▶ _What to do_
For the data that follows, return each line unchanged and drop the pictures.

[Stored dataset items]

•••

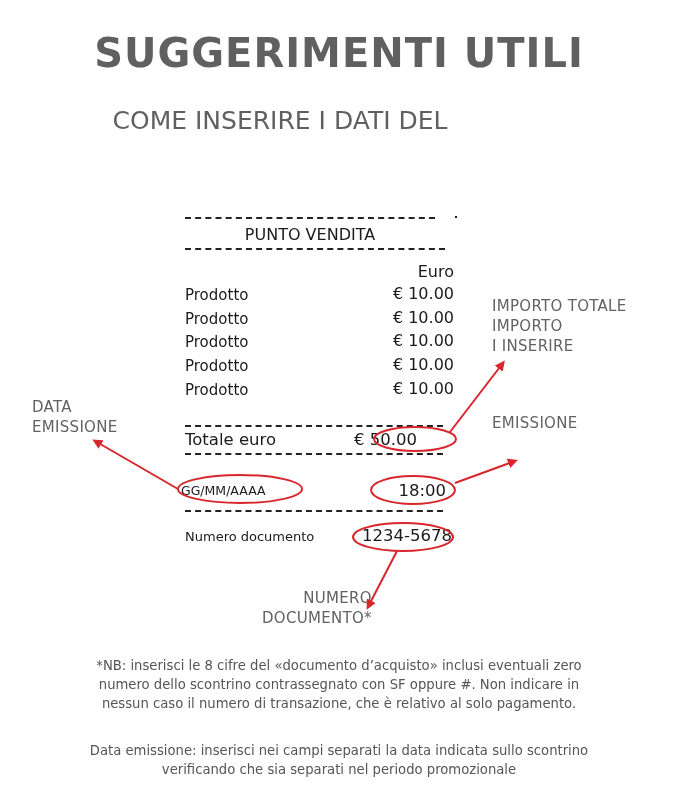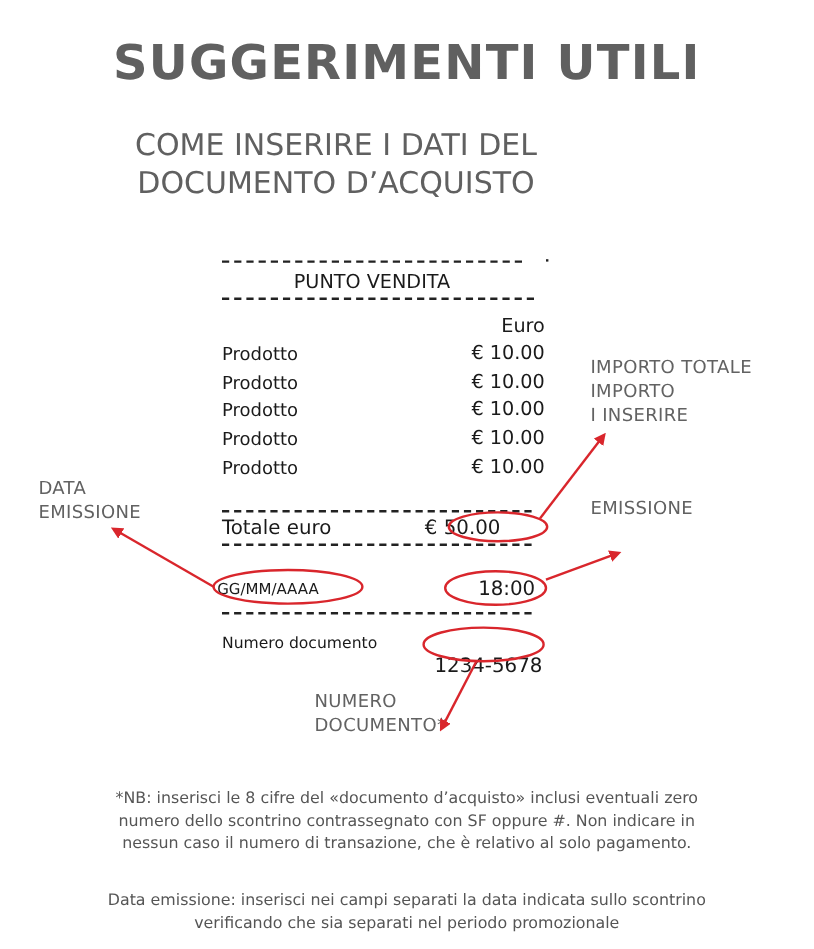--- a/index.html
+++ b/index.html
@@ -12,21 +12,20 @@
   .label { font-size: 15px; line-height: 20px; color: #626262; letter-spacing: 0.3px; }
   .note { left: 20px; width: 638px; text-align: center; font-size: 13.2px; line-height: 19px; color: #555; }
   svg.overlay { position: absolute; left: 0; top: 0; }
 </style>
 </head>
 <body>
 
 <div class="abs title">SUGGERIMENTI UTILI</div>
 <div class="abs subtitle">
   <div>COME INSERIRE I DATI DEL</div>
-  <div>DOCUMENTO D’ACQUISTO</div>
 </div>
 
 <div class="abs dash" style="left:185px; top:217px; width:250px;"></div>
 <div class="abs" style="left:455px; top:216px; width:2px; height:2px; background:#222;"></div>
 <div class="abs receipt-text" style="left:185px; width:250px; top:225px; text-align:center; font-size:16px;">PUNTO VENDITA</div>
 <div class="abs dash" style="left:185px; top:248px; width:260px;"></div>
 
 <div class="abs receipt-text" style="left:380px; width:74px; top:262px; text-align:right; font-size:16px;">Euro</div>
 
 <div class="abs receipt-text" style="left:185px; top:286px;">Prodotto</div>
@@ -43,35 +42,35 @@
 <div class="abs dash" style="left:185px; top:425px; width:258px;"></div>
 <div class="abs receipt-text" style="left:185px; top:430px; font-size:16.5px;">Totale euro</div>
 <div class="abs receipt-text" style="left:354px; width:100px; top:430px; text-align:left; font-size:16.5px;">€ 50.00</div>
 <div class="abs dash" style="left:185px; top:453px; width:258px;"></div>
 
 <div class="abs receipt-text" style="left:181px; top:483px; font-size:12.5px;">GG/MM/AAAA</div>
 <div class="abs receipt-text" style="left:380px; width:66px; top:481px; text-align:right; font-size:16.5px;">18:00</div>
 
 <div class="abs dash" style="left:185px; top:510px; width:258px;"></div>
 <div class="abs receipt-text" style="left:185px; top:529px; font-size:13px;">Numero documento</div>
-<div class="abs receipt-text" style="left:356px; width:96px; top:526px; text-align:right; font-size:16.5px;margin-top:19px;">1234-5678</div>
+<div class="abs receipt-text" style="left:356px; width:96px; top:526px; text-align:right; font-size:16.5px;">1234-5678</div>
 
 <div class="abs label" style="left:492px; top:296px;">
   <div>IMPORTO TOTALE</div>
   <div>IMPORTO</div>
   <div>I INSERIRE</div>
 </div>
 <div class="abs label" style="left:32px; top:397px;">
   <div>DATA</div>
   <div>EMISSIONE</div>
 </div>
 <div class="abs label" style="left:492px; top:413px;">
   <div>EMISSIONE</div>
 </div>
-<div class="abs label" style="left:262px; top:574px;">
+<div class="abs label" style="left:262px; top:588px;text-align:right;">
   <div>NUMERO</div>
   <div>DOCUMENTO*</div>
 </div>
 
 <svg class="overlay" width="678" height="791">
   <defs>
     <marker id="ah" markerWidth="10" markerHeight="10" refX="7" refY="5" orient="auto" markerUnits="userSpaceOnUse">
       <path d="M0,0 L10,5 L0,10 z" fill="#d9262c"></path>
     </marker>
   </defs>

•••

▶ _Response to the exercise_
--- a/index.html
+++ b/index.html
@@ -12,21 +12,20 @@
   .label { font-size: 15px; line-height: 20px; color: #626262; letter-spacing: 0.3px; }
   .note { left: 20px; width: 638px; text-align: center; font-size: 13.2px; line-height: 19px; color: #555; }
   svg.overlay { position: absolute; left: 0; top: 0; }
 </style>
 </head>
 <body>
 
 <div class="abs title">SUGGERIMENTI UTILI</div>
 <div class="abs subtitle">
   <div>COME INSERIRE I DATI DEL</div>
-  <div>DOCUMENTO D’ACQUISTO</div>
 </div>
 
 <div class="abs dash" style="left:185px; top:217px; width:250px;"></div>
 <div class="abs" style="left:455px; top:216px; width:2px; height:2px; background:#222;"></div>
 <div class="abs receipt-text" style="left:185px; width:250px; top:225px; text-align:center; font-size:16px;">PUNTO VENDITA</div>
 <div class="abs dash" style="left:185px; top:248px; width:260px;"></div>
 
 <div class="abs receipt-text" style="left:380px; width:74px; top:262px; text-align:right; font-size:16px;">Euro</div>
 
 <div class="abs receipt-text" style="left:185px; top:286px;">Prodotto</div>
@@ -43,35 +42,35 @@
 <div class="abs dash" style="left:185px; top:425px; width:258px;"></div>
 <div class="abs receipt-text" style="left:185px; top:430px; font-size:16.5px;">Totale euro</div>
 <div class="abs receipt-text" style="left:354px; width:100px; top:430px; text-align:left; font-size:16.5px;">€ 50.00</div>
 <div class="abs dash" style="left:185px; top:453px; width:258px;"></div>
 
 <div class="abs receipt-text" style="left:181px; top:483px; font-size:12.5px;">GG/MM/AAAA</div>
 <div class="abs receipt-text" style="left:380px; width:66px; top:481px; text-align:right; font-size:16.5px;">18:00</div>
 
 <div class="abs dash" style="left:185px; top:510px; width:258px;"></div>
 <div class="abs receipt-text" style="left:185px; top:529px; font-size:13px;">Numero documento</div>
-<div class="abs receipt-text" style="left:356px; width:96px; top:526px; text-align:right; font-size:16.5px;margin-top:19px;">1234-5678</div>
+<div class="abs receipt-text" style="left:356px; width:96px; top:526px; text-align:right; font-size:16.5px;">1234-5678</div>
 
 <div class="abs label" style="left:492px; top:296px;">
   <div>IMPORTO TOTALE</div>
   <div>IMPORTO</div>
   <div>I INSERIRE</div>
 </div>
 <div class="abs label" style="left:32px; top:397px;">
   <div>DATA</div>
   <div>EMISSIONE</div>
 </div>
 <div class="abs label" style="left:492px; top:413px;">
   <div>EMISSIONE</div>
 </div>
-<div class="abs label" style="left:262px; top:574px;">
+<div class="abs label" style="left:262px; top:588px;text-align:right;">
   <div>NUMERO</div>
   <div>DOCUMENTO*</div>
 </div>
 
 <svg class="overlay" width="678" height="791">
   <defs>
     <marker id="ah" markerWidth="10" markerHeight="10" refX="7" refY="5" orient="auto" markerUnits="userSpaceOnUse">
       <path d="M0,0 L10,5 L0,10 z" fill="#d9262c"></path>
     </marker>
   </defs>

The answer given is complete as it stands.